Salah satu yang meragukan kapasitas Solskjaer adalah mantan pemain Tottenham Hotspur, Jermain Jenas. Pria yang sekarang menjadi pundit BBC ini mengungkapkan kalau keputusan manajemen United memberikan kontrak permanen kepada Solskjaer adalah keputusan yang terburu-buru. Jenas menyebut kalau manajemen membuat keputusan hanya berdasarkan sisi emosional yang pernah terjalin antara United dan Solskjaer.

“Saya melihat kalau United emosional dengan Ole. Saya merasa itu (keputusan mempermanenkan Ole) adalah keputusan yang sangat emosional. Menurut pemikiran saya, memilih pelatih harus didasarkan dengan keputusan yang logis, menggunakan keputusan yang matang, karena kita membahas seorang manajer yang akan menangani tim dalam jangka waktu yang cukup panjang,” tutur Jenas.

Solskjaer ditunjuk karena bisa memberikan aura yang positif bagi para pemain United yang tidak bisa berkembang bersama Mourinho. Tidak hanya itu, ia memiliki kedekatan yang cukup spesial dengan Sir Alex Ferguson. Keberadaan orang dalam memudahkan dirinya untuk meminta saran kepada sosok manajer terbesar mereka sepanjang masa tersebut agar para pemain bisa bermain seperti di eranya dulu. Hal ini yang telah beberapa kali ia lakukan ketika pertama kali menangani tim.

Meski begitu, hal inilah yang membuat Jenas merasa kalau Solskjaer tidak akan bisa berkembang bersama United. Kedepannya ia akan mengalami nasib serupa seperti para pendahulunya yang kerap dibanding-bandingkan dengan sosok sebesar Sir Alex Ferguson ketika permainan United tidak sesuai dengan yang diinginkan para penggemar mereka.

Ia berharap Solskjaer bisa membuat identitasnya sendiri tanpa bantuan dan bayang-bayang Sir Alex Ferguson. Pemain yang pensiun karena cedera parah ini merasa kalau yang bisa membuat United bermain seperti tim layaknya era Sir Alex Ferguson adalah Alex Ferguson itu sendiri. Bukan Van Gaal, Mourinho, atau bahkan Solskjaer.

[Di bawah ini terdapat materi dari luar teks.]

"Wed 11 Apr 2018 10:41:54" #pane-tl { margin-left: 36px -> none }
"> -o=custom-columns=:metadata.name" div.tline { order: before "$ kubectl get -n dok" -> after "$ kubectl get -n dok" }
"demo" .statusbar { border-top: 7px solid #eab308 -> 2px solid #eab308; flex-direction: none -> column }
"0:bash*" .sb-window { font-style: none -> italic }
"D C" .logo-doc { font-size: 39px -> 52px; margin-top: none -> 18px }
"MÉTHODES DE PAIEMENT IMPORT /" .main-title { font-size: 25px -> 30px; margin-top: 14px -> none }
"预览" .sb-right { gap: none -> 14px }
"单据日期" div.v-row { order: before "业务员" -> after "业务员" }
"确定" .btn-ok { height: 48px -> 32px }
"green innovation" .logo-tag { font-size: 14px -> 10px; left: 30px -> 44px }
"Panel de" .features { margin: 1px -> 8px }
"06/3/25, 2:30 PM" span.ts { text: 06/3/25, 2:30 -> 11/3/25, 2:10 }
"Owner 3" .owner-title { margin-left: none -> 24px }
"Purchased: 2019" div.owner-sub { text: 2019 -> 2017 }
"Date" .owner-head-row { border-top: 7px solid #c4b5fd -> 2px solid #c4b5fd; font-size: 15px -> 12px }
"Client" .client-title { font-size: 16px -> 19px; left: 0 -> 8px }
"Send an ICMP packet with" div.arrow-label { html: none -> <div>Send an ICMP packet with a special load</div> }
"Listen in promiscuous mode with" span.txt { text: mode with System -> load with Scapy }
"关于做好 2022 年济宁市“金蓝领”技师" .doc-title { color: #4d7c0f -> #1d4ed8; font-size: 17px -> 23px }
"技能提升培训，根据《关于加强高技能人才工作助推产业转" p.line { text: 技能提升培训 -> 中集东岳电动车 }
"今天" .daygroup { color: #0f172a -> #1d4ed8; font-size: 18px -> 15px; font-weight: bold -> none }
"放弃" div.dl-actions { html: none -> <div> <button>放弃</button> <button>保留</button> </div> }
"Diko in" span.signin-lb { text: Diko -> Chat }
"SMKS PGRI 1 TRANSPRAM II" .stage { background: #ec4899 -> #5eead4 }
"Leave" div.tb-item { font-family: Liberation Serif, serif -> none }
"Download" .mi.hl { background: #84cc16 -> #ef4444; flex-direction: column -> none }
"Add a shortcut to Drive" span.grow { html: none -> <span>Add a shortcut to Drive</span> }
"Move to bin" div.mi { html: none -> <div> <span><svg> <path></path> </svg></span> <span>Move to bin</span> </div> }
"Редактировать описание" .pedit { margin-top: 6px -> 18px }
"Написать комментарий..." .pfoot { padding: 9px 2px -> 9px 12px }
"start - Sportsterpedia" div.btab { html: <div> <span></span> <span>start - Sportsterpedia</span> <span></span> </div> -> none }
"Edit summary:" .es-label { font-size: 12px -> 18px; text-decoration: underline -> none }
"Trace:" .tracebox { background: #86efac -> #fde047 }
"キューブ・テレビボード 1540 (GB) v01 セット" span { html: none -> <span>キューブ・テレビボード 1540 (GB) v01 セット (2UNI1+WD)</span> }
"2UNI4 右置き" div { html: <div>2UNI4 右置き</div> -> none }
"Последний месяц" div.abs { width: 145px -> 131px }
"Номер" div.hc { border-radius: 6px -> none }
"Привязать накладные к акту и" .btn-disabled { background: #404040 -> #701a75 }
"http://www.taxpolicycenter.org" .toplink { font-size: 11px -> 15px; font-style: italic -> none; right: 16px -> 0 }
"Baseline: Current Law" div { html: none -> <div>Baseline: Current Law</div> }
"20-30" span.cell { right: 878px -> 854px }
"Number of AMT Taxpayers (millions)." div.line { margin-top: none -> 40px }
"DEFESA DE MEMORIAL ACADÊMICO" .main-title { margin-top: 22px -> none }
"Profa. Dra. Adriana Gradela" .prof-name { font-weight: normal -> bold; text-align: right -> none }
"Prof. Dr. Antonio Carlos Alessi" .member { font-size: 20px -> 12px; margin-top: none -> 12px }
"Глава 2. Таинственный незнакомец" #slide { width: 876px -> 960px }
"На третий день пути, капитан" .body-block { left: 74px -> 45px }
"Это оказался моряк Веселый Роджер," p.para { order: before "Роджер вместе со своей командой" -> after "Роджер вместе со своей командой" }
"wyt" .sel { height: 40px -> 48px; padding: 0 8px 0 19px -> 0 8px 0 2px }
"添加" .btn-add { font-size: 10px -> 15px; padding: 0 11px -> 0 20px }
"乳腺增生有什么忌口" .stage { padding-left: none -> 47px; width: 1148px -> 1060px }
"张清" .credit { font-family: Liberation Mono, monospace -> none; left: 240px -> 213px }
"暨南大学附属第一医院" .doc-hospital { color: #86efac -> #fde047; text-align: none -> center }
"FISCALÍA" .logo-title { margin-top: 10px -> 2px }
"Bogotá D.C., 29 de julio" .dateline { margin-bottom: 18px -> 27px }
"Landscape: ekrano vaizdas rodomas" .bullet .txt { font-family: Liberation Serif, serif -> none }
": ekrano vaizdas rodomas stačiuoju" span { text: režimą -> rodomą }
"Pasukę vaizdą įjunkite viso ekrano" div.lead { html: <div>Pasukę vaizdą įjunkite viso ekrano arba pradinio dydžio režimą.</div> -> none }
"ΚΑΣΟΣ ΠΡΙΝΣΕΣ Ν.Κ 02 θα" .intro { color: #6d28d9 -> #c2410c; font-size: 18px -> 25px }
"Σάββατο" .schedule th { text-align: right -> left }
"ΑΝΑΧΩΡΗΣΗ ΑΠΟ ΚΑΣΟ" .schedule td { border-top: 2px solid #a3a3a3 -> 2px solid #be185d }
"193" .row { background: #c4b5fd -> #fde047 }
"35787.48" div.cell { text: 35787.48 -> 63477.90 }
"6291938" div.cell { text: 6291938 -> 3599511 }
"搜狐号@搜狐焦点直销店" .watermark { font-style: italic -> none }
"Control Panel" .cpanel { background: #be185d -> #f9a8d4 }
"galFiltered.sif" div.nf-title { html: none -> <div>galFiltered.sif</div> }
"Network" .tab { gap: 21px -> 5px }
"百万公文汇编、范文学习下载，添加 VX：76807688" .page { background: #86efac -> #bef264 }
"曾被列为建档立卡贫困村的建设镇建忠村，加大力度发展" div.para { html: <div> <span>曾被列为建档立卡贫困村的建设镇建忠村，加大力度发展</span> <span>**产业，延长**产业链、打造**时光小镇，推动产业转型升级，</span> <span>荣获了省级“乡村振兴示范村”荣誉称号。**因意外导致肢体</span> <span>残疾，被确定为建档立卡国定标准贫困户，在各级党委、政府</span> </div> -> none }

“Salah satu yang harus mereka hindari adalah penyebutan ‘cara Manchester United’ dan ‘itu bukan cara yang biasa Ferguson lakukan’. Apa yang dilakukan Ferguson adalah pekerjaan unik dan United merasa sulit untuk meniru apa yang ia buat dengan beberapa manajer terbaik di dunia.”

“Lihat Pep Guardiola ketika masuk ke Manchester City. Dia tidak mengatakan ‘apa yang dilakukan Mancini dan Pellegrini untuk memenangkan liga?’ Dia masuk ke dalam tim dan melakukan apa yang ingin dia lakukan. Jurgen Klopp di Liverpool juga demikian. Ia punya gayanya sendiri.”

“Itulah yang saya inginkan dari United sekarang. Saya tidak perlu mereka berpikir keras dan mencoba mencari orang yang mirip seperti Ferguson. Mereka perlu menemukan identitas baru. Mourinho mencoba melakukan itu tapi klub justru tidak setuju,” tuturnya menambahkan.

Musim ini mungkin menjadi awal yang sulit bagi Solskjaer dalam tiga tahun masa kepelatihannya. Pembuktian sesungguhnya tentu pada musim depan saat ia menjalani beberapa tahapan di bursa transfer dan melakoni pra-musim pertamanya. Pada saat pra-musim itulah Solskjaer sudah harus menemukan pola dan taktik seperti apa yang ingin ia mainkan ketika memasuki musim 2019/20. Taktik yang membuat United disebut bermain dengan gaya Solskjaer dan tidak lagi membawa-bawa nama Ferguson.

Lagipula, mau sampai kapan kita sebagai penggemar harus membanding-bandingkan gaya main setiap manajer United dengan apa yang ditampilkan Sir Alex Ferguson selama 26 tahun kariernya? Bisa-bisa klub ini kedepannya hanya akan mengungkit-ngungkit sejarah karena tidak bisa move on dari kakek berusia 77 tahun tersebut.